-- TASK TO COMPLETE --
Print out each record below, unaltered and complete, without its images.

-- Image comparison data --
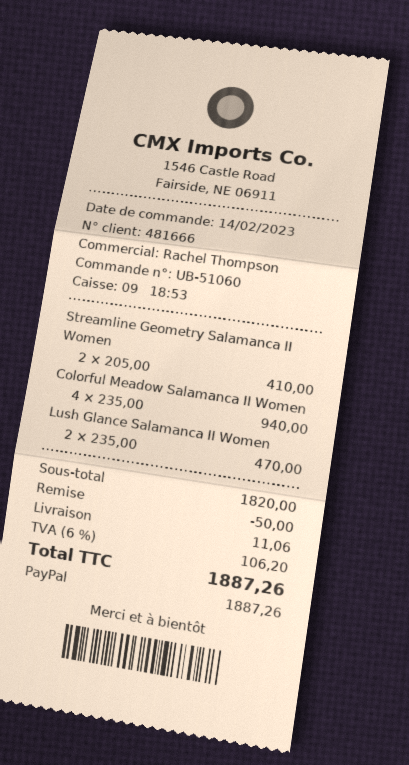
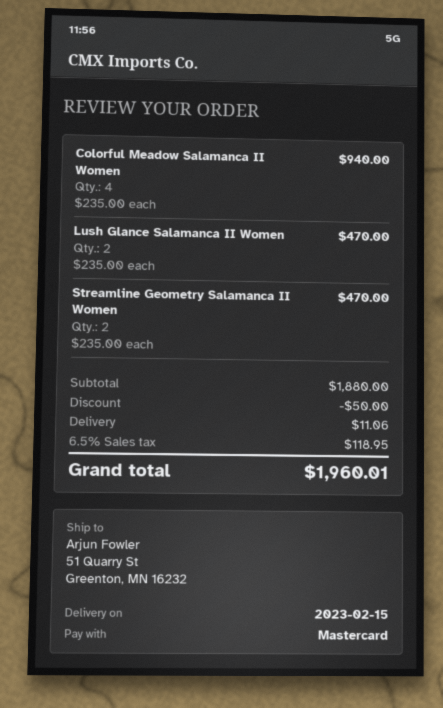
payment method: PayPal -> Mastercard
Streamline Geometry Salamanca II Women: 2 x 205.00 = 410.00 -> 2 x 235.00 = 470.00
subtotal: 1820.00 -> 1880.00
tax: 6% = 106.20 -> 6.5% = 118.95
total: 1887.26 -> 1960.01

-- REPLY TO THE TASK --
payment method: PayPal -> Mastercard
Streamline Geometry Salamanca II Women: 2 x 205.00 = 410.00 -> 2 x 235.00 = 470.00
subtotal: 1820.00 -> 1880.00
tax: 6% = 106.20 -> 6.5% = 118.95
total: 1887.26 -> 1960.01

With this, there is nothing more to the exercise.